British historian and artist

Richard Endsor is a British naval historian and maritime artist.

== Professional career ==

Richard Endsor trained as a production engineer, before working for BroomWade, an international engineering company, where he became responsible for all aspects of production engineering for the rotary air compressor range. He left in 1981, spending the following decade as an international contract engineer, writing computer programs for the aerospace industry.

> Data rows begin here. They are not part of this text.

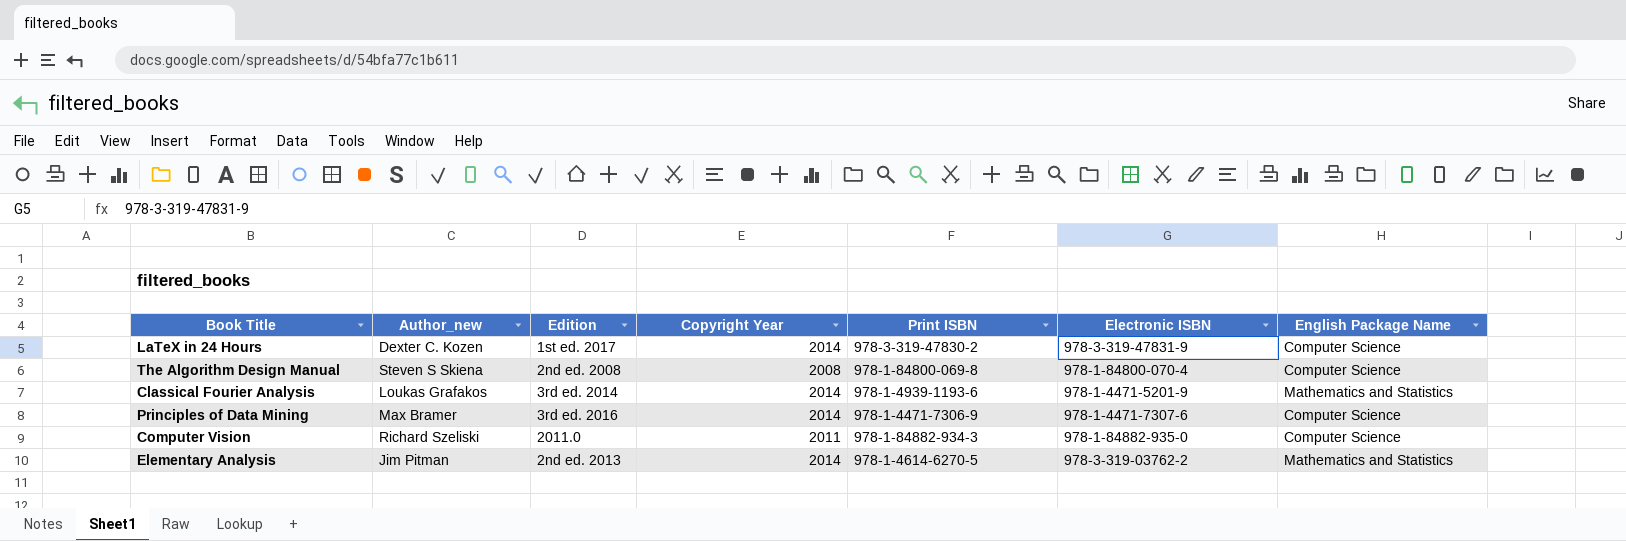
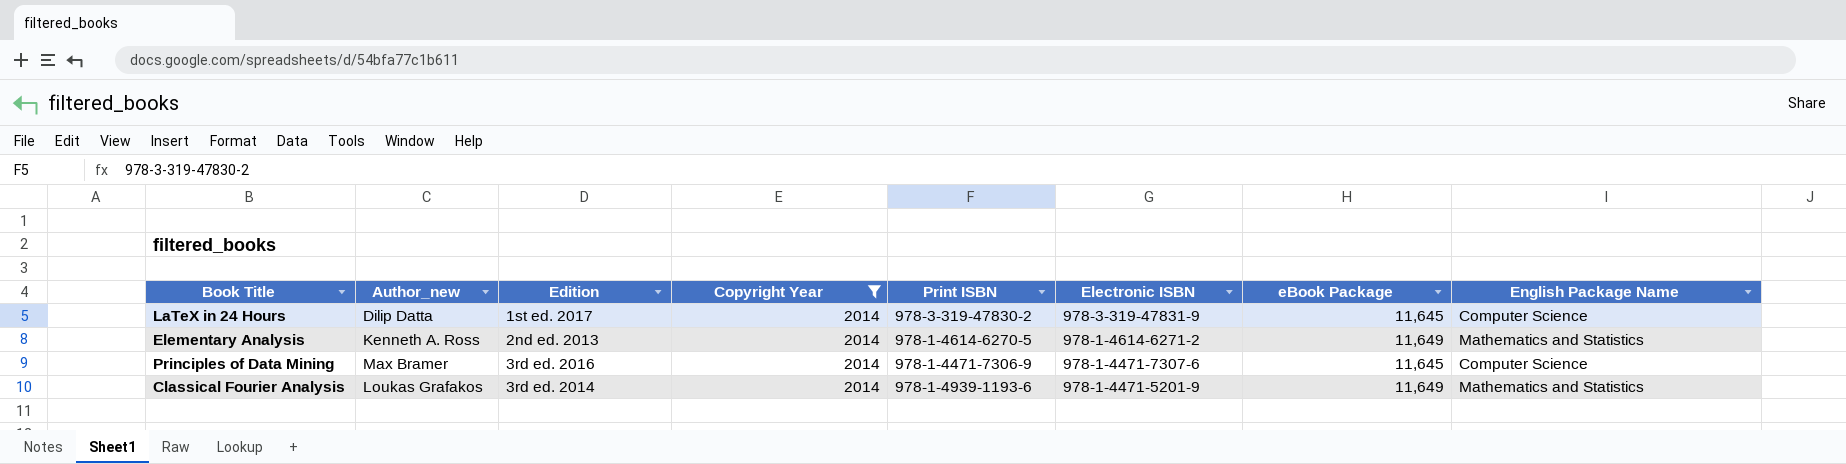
filter: none -> Copyright Year = 2014
row order: none -> Electronic ISBN descending
column eBook Package | position: none -> 7
LaTeX in 24 Hours | Author_new: Dexter C. Kozen -> Dilip Datta
Elementary Analysis | Author_new: Jim Pitman -> Kenneth A. Ross
Elementary Analysis | Electronic ISBN: 978-3-319-03762-2 -> 978-1-4614-6271-2

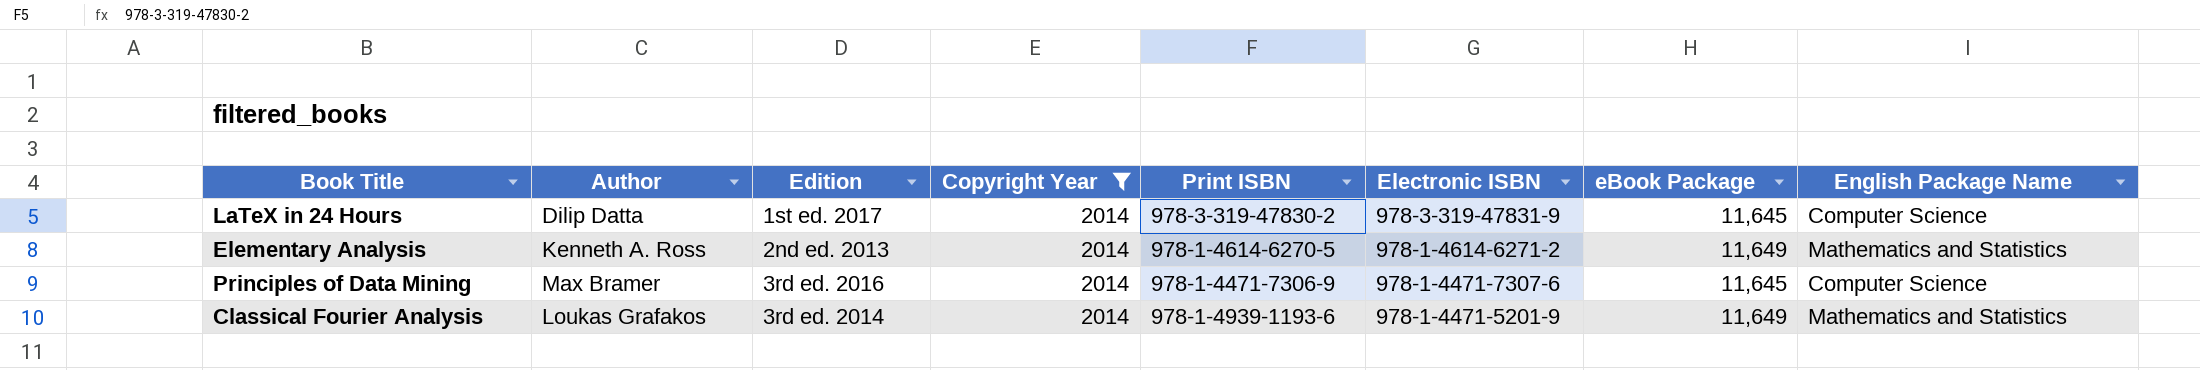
column name: Author_new -> Author

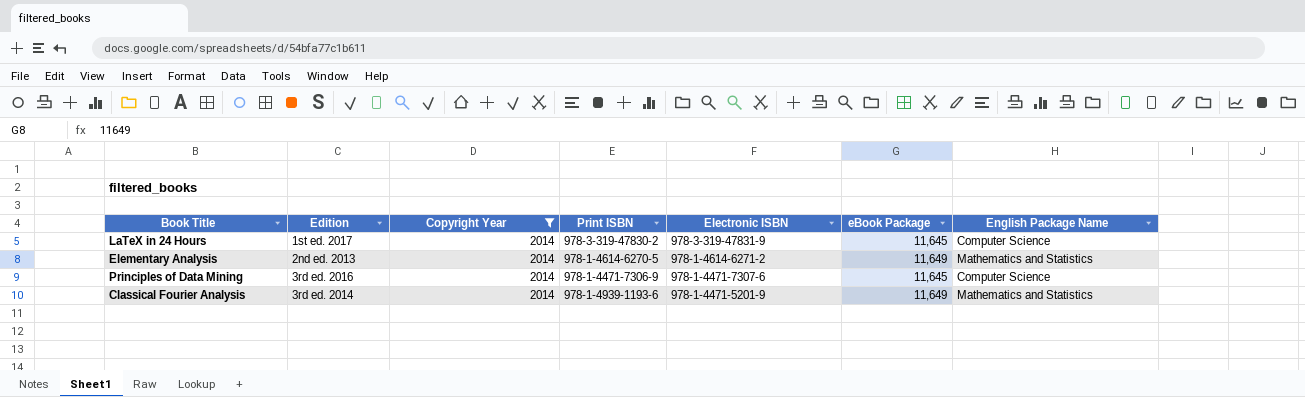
column Author | position: 2 -> none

A lifelong maritime enthusiast, Endsor has devoted many years to researching ships and shipbuilding of the 17th century, culminating in his 2009 publication, Restoration Warship: The Design, Construction and Career of a Third Rate of Charles II’s Navy, which he wrote and illustrated himself. As the journal Warships International Fleet Review notes, ‘Endsor is also an artist, creating superb and extensive series of line and wash drawings, which illustrate virtually every step of the construction of the Lenox.’ The journal continues that Endsor’s ‘attention to detail and depth of research [is] quite breathtaking.’

For Andrew Lambert, of King’s College, London, ‘Restoration Warship will be essential reading for students of the 16th, 17th, and 18th-century navies’. Author and historian J.D. Davies has labelled Endsor ‘the leading authority on warship design and construction in the Restoration period’.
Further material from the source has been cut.